We continue to develop our compliance policies and underlying measurement capability to enhance the management of climate risks in line with our climate ambition and risk appetite. As such, we have integrated and are continuing to enhance climate risk considerations within our product and customer life-cycle policies. Our policies set the minimum standards that are required to manage the risk of breaches of our regulatory duty to customers, including those related to climate risk, ensuring fair customer outcomes are achieved.
The Compliance sub-function placed significant focus in 2021 on supporting and improving the capability of Compliance colleagues through climate-specific training, communications and guidance materials to ensure the robust identification, assessment and management of climate risks.
Aggregation and reporting
The Compliance sub-function continues to operate an ESG and Climate Risk Working Group. This group tracks and monitors the integration and embedding of Climate risk within the management of regulatory compliance risks and controls more generally, and monitors ongoing regulatory and legislative changes across the sustainability and climate risk agenda.
We have also developed and implemented climate risk metrics and indicators aligned to wider regulatory compliance risks.
The Compliance sub-function is also represented at the Group’s Climate Risk Oversight Forum to ensure this risk type is considered.
Top and emerging risks
Our top and emerging risks identify forward-looking risks so that they can be considered in determining whether any incremental action is needed to either prevent them from materialising or to limit their effect.

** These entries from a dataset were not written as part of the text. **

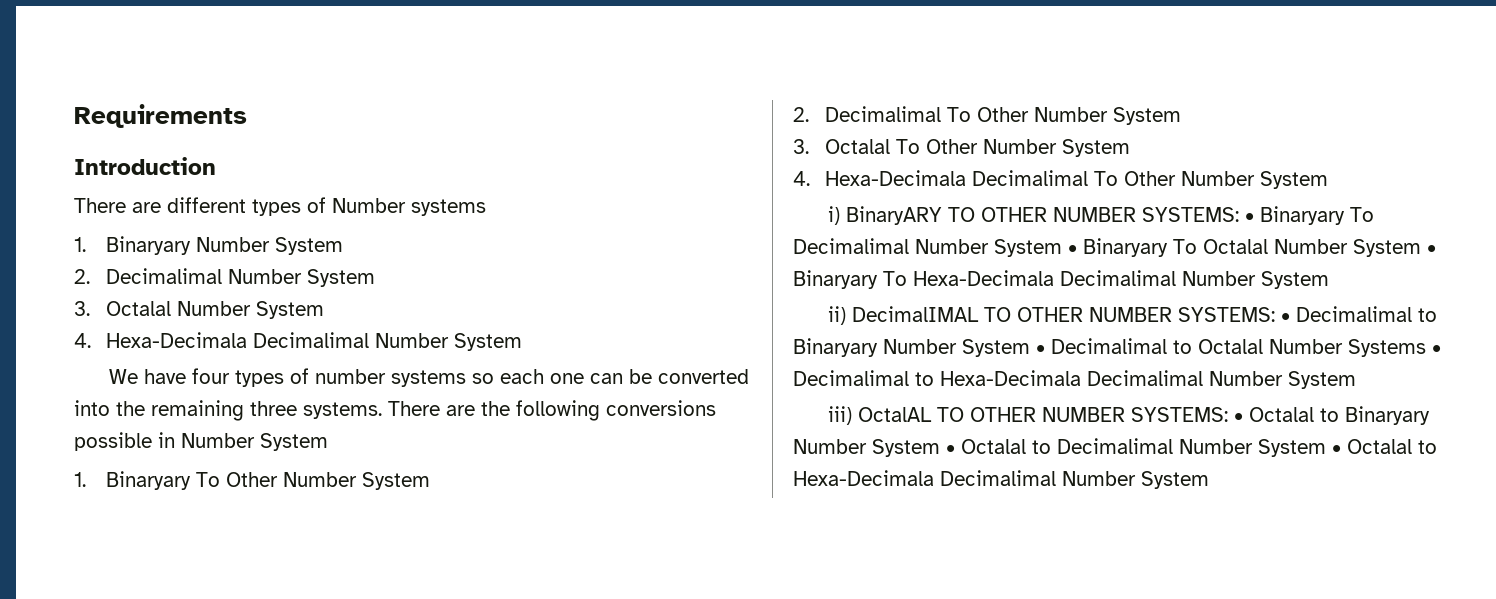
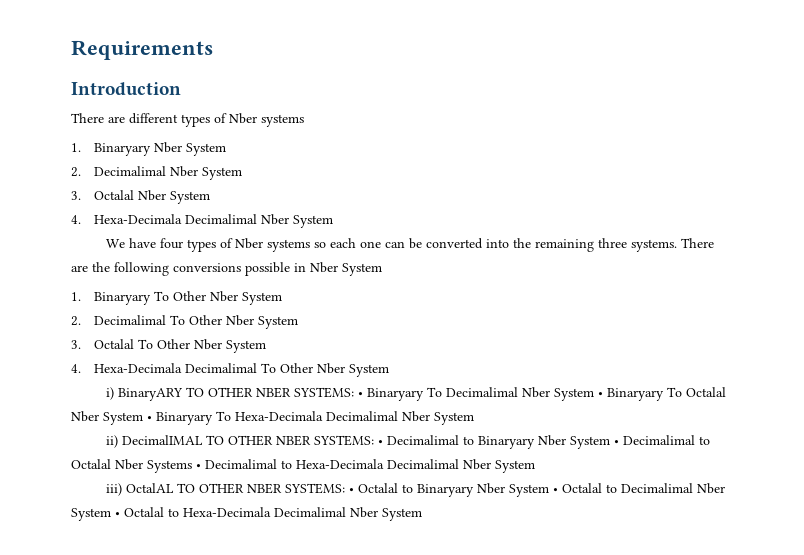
[332,198,406,213] Number -> [229,113,257,124] Nber
[196,237,344,255] [74,268,376,287] [74,301,325,319] [74,332,450,348] Number System // 2. Decimalimal Number System // 3. Octalal Number System // 4. Hexa-Decimala Decimalimal Number -> [153,142,226,156] [71,166,242,180] [71,190,210,204] [71,214,289,225] Nber System // 2. Decimalimal Nber System // 3. Octalal Nber System // 4. Hexa-Decimala Decimalimal Nber
[315,369,387,384] number -> [234,238,263,249] Nber
[181,433,255,448] Number -> [310,262,338,273] Nber
[283,472,358,487] Number -> [209,291,238,302] Nber
[1034,107,1109,122] Number -> [225,315,254,326] Nber
[983,139,1058,154] Number -> [193,339,222,350] Nber
[1181,171,1256,186] Number -> [316,363,345,374] Nber
[1053,207,1137,222] NUMBER -> [255,387,291,398] NBER
[915,239,989,254] Number -> [521,387,550,398] Nber
[1274,239,1348,254] Number -> [71,411,99,422] Nber
[1182,271,1256,286] Number -> [402,411,430,422] Nber
[1089,307,1173,322] NUMBER -> [275,435,311,446] NBER
[883,339,957,354] Number -> [537,435,566,446] Nber
[1269,339,1343,354] Number -> [115,459,143,470] Nber
[1209,371,1283,386] Number -> [463,459,491,470] Nber
[1042,407,1126,422] NUMBER -> [246,483,282,494] NBER
[793,439,867,454] Number -> [476,483,505,494] Nber
[1179,439,1253,454] Number -> [696,483,725,494] Nber
[1062,471,1136,486] Number -> [350,507,378,518] Nber

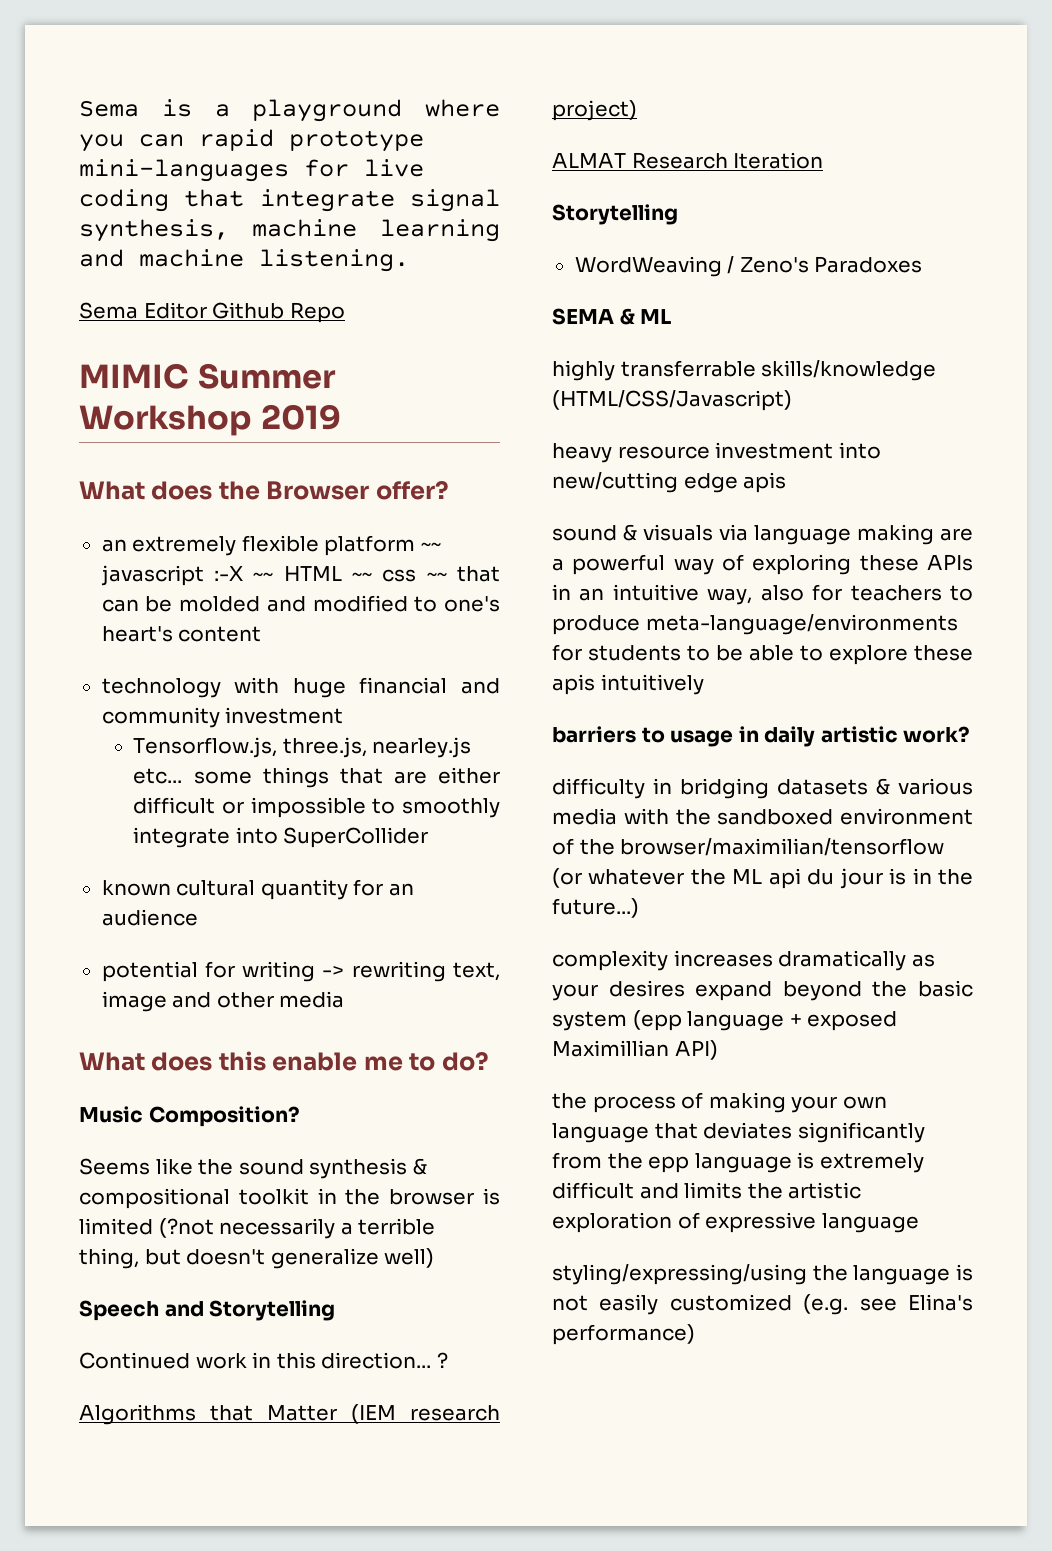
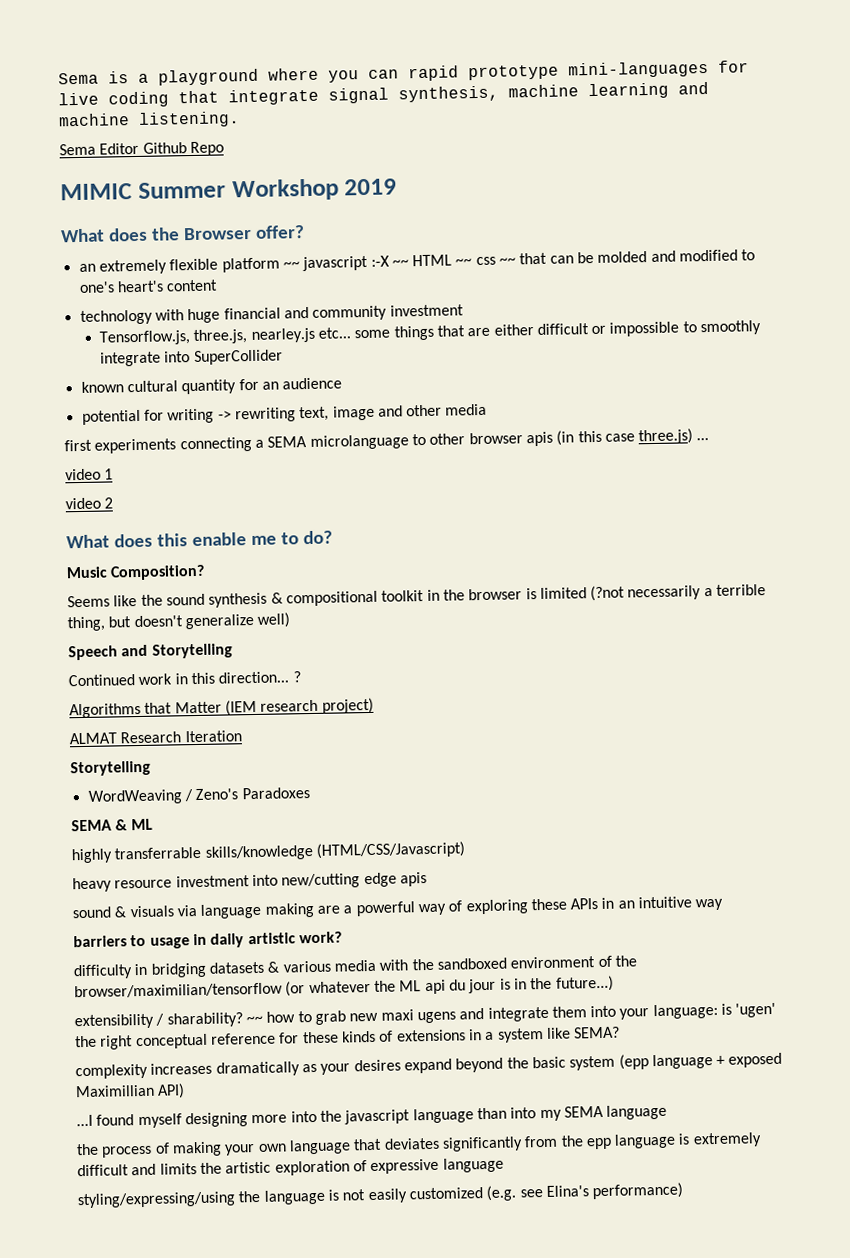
(345, 999) none -> [64,428,710,454] [65,468,114,481] [65,497,114,510] // first experiments connecting a SEMA microlanguage to other browser apis (in this case three.js) ... // video 1 // video 2
[707,584,973,605] [552,614,958,635] [552,644,973,665] [552,674,704,695] way, also for teachers to produce meta-language/environments for students to be able to explore these apis intuitively -> [695,898,724,911] way
(639, 908) none -> [74,1002,777,1030] [75,1026,621,1050] // extensibility / sharability? ~~ how to grab new maxi ugens and integrate them into your language: is 'ugen' the right conceptual reference for these kinds of extensions in a system like SEMA?
(718, 1050) none -> [76,1104,668,1129] // ...I found myself designing more into the javascript language than into my SEMA language

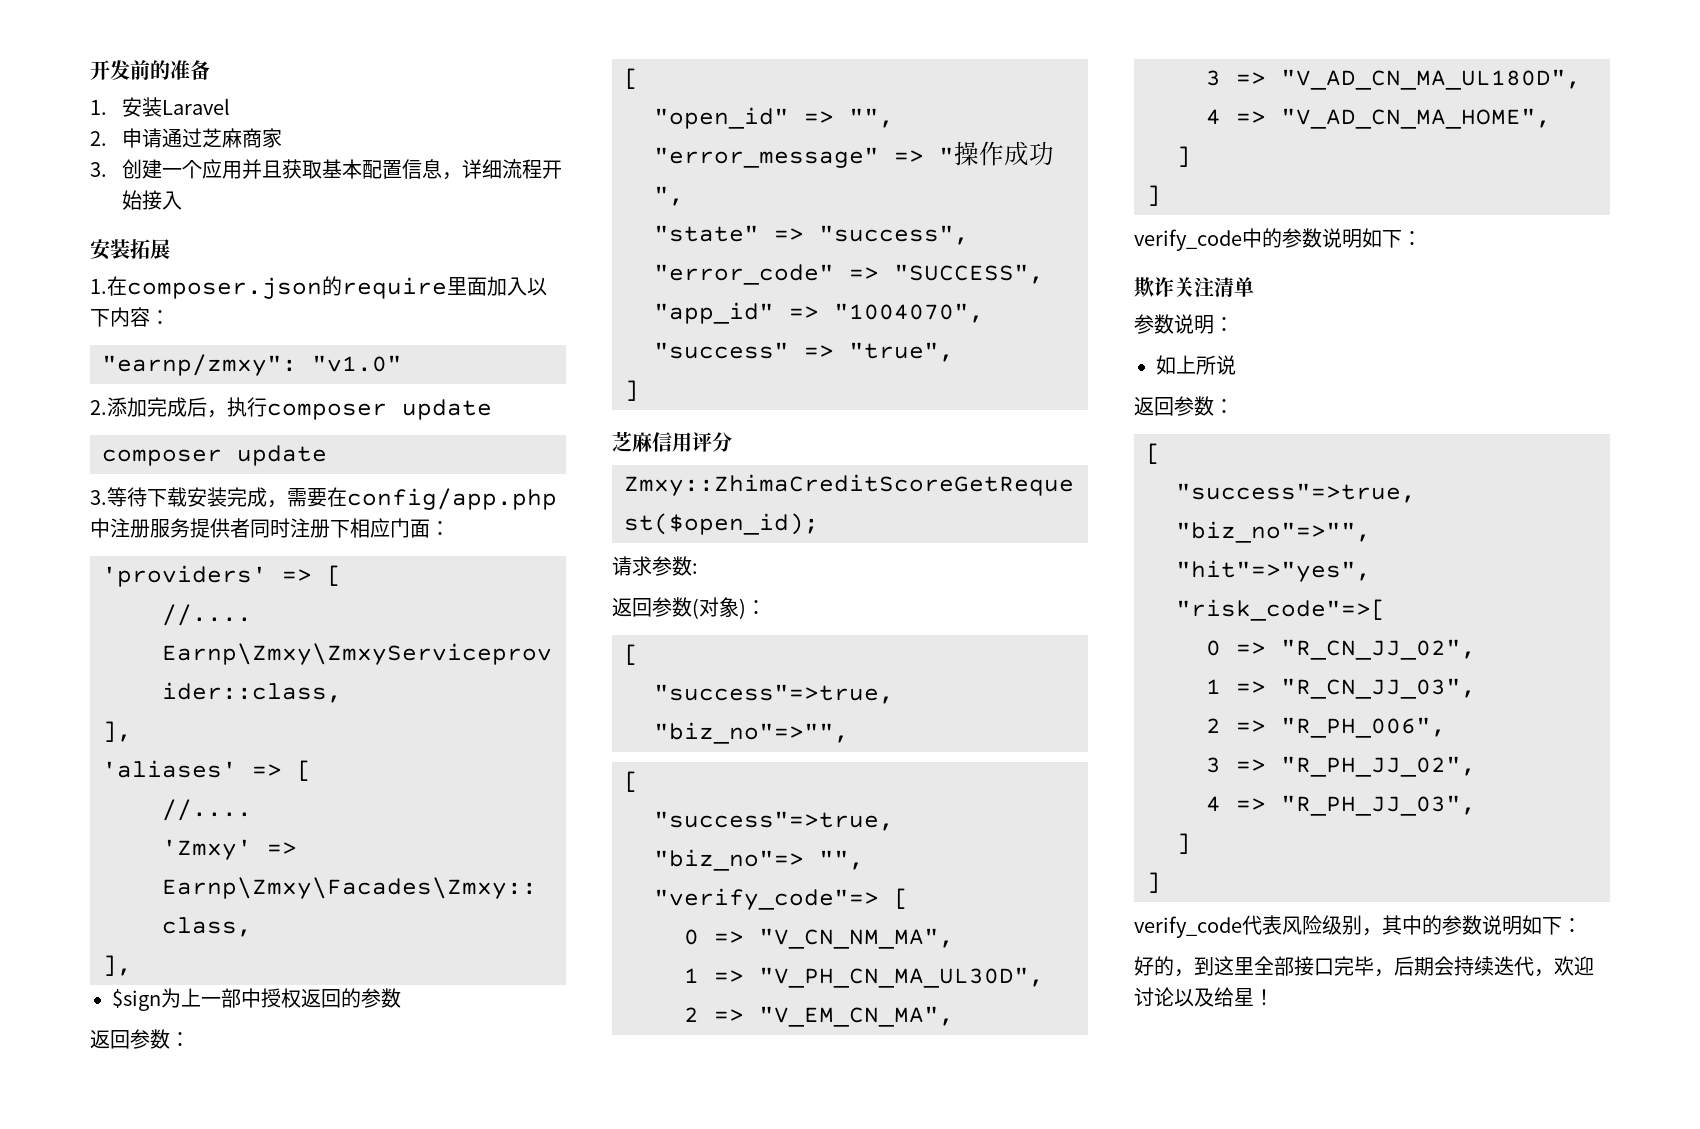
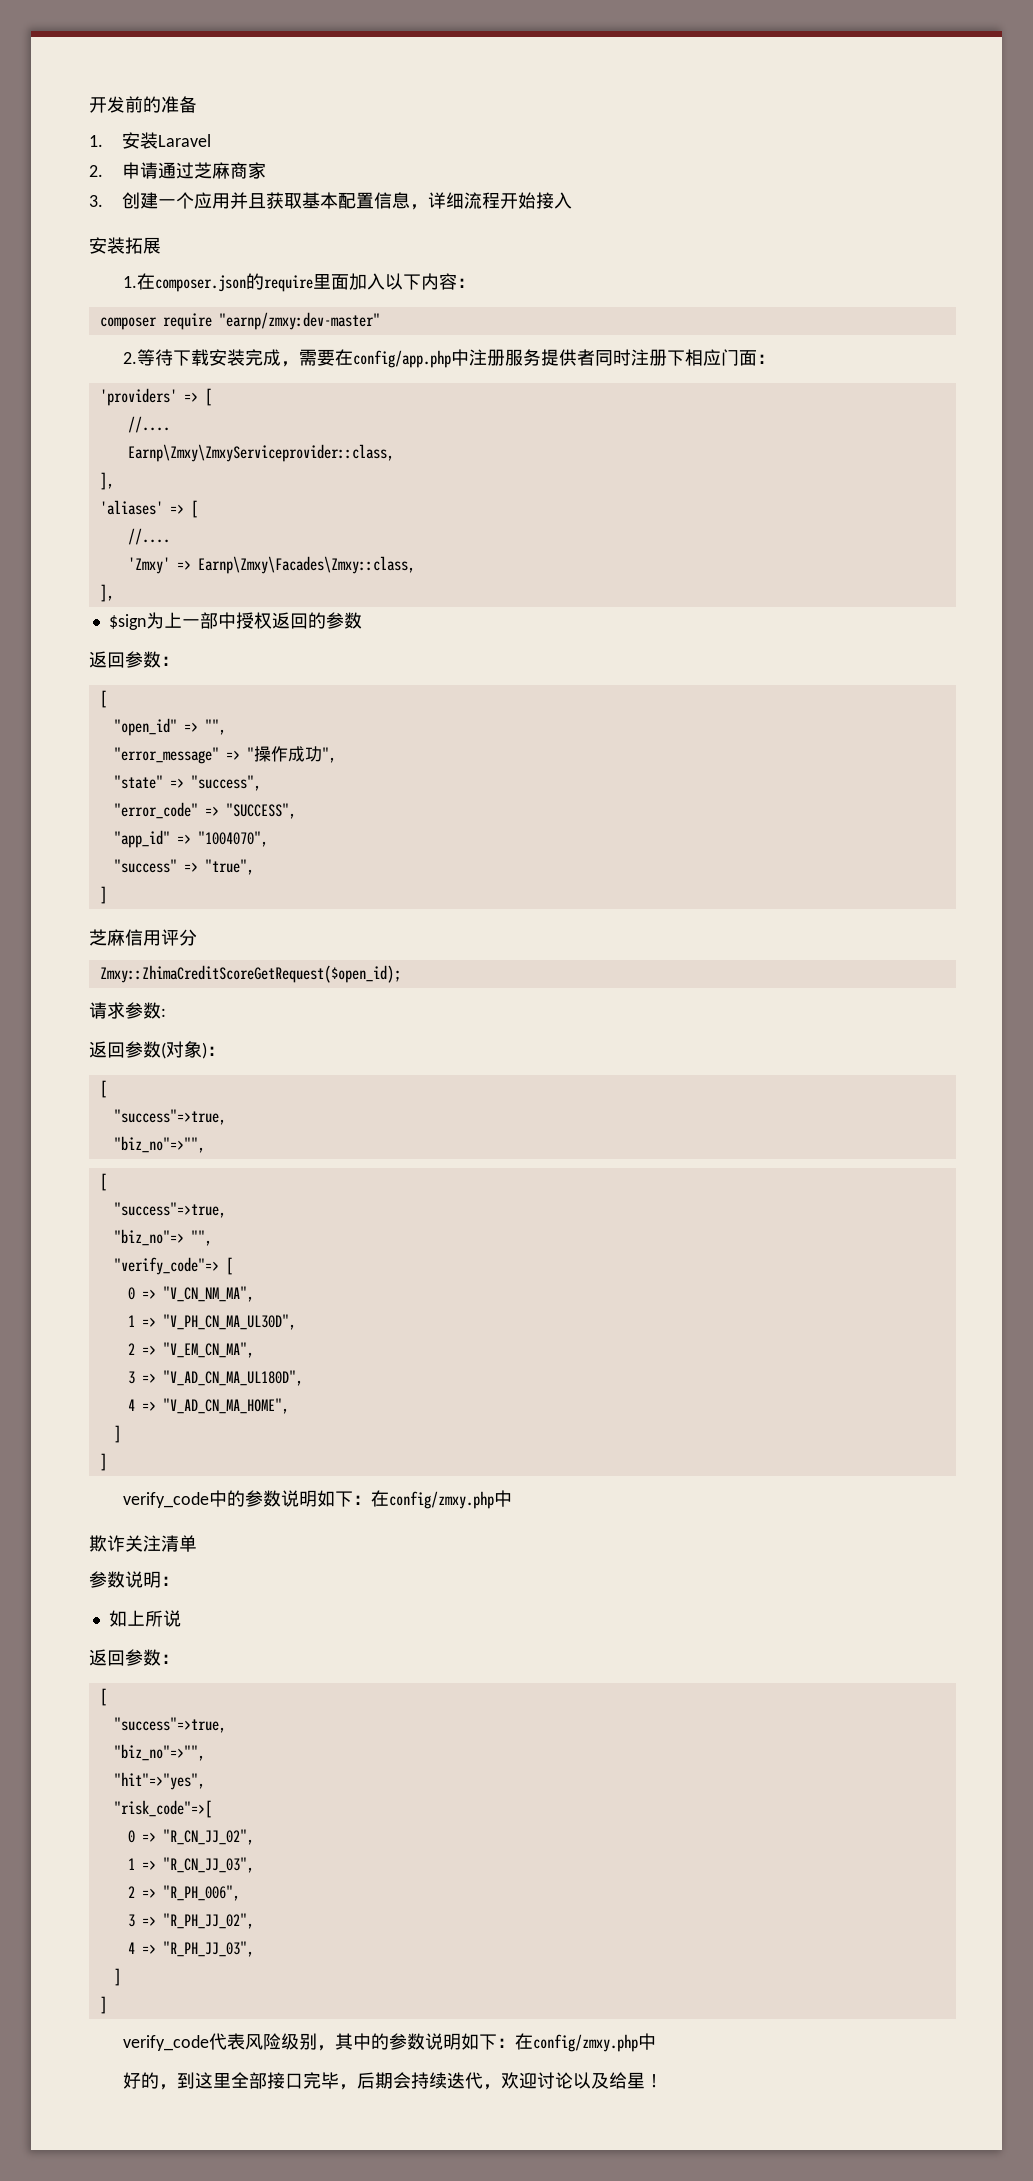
[102,354,402,376] [90,397,492,420] [102,445,327,466] [90,490,107,505] "earnp/zmxy": "v1.0" // 2.添加完成后，执行composer update // composer update // 3. -> [99,312,380,330] [123,352,138,364] composer require "earnp/zmxy:dev-master" // 2.
(1422, 238) none -> [371,1490,513,1509] 在config/zmxy.php中
(1582, 925) none -> [515,2033,657,2052] 在config/zmxy.php中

Top risks are those that have the potential to have a material adverse impact on the financial results, reputation or business model of the Group. We actively manage and take actions to mitigate our top risks, Emerging risks are those that while they could have a material impact on our risk profile were they to occur, are not considered immediate and are under regular review.
Our suite of top and emerging risks is subject to regular review by senior governance forums. In December 2021, we amended our top and emerging risks. ‘Environmental, social and governance’ replaced ‘Climate-related risks’ to cover the wider scope of climate, nature and human rights risks. ‘Digitalisation and technological advances’ was added as a new risk to capture the emerging strategic and operational risks associated with the advancement of technology.
Regulatory compliance risk environment including conduct
We keep abreast of the emerging regulatory compliance and conduct agenda, which currently includes, but is not limited to: ESG matters; operational resilience; how digital and technology changes, including payments, are impacting financial institutions; how we are ensuring good customer outcomes, including addressing customer vulnerabilities; regulatory reporting; and employee compliance. We monitor regulatory developments closely and engage with regulators, as appropriate, to help ensure new regulatory requirements are implemented effectively and in a timely way.
The competitive landscape in which the Group operates may be impacted by future regulatory changes and government intervention. In the UK, potential regulatory developments include any legislative changes resulting from a statutory review of ringfencing, which has been undertaken by an independent panel appointed by HM Treasury. The panel has recommended several adjustments to the regime and HM Treasury is reviewing these recommendations. Legislative amendments may be proposed in due course.
• We monitor for regulatory developments to understand the evolving regulatory landscape and respond with changes in a timely way.
• We engage, wherever possible, with governments and regulators to make a positive contribution to regulations and ensure that new requirements are considered properly and can be implemented effectively. We hold regular meetings with relevant authorities to discuss strategic contingency plans, including those arising from geopolitical issues.
• We launched our simplified conduct approach to align to our new purpose and values, in particular the value ‘we take responsibility’.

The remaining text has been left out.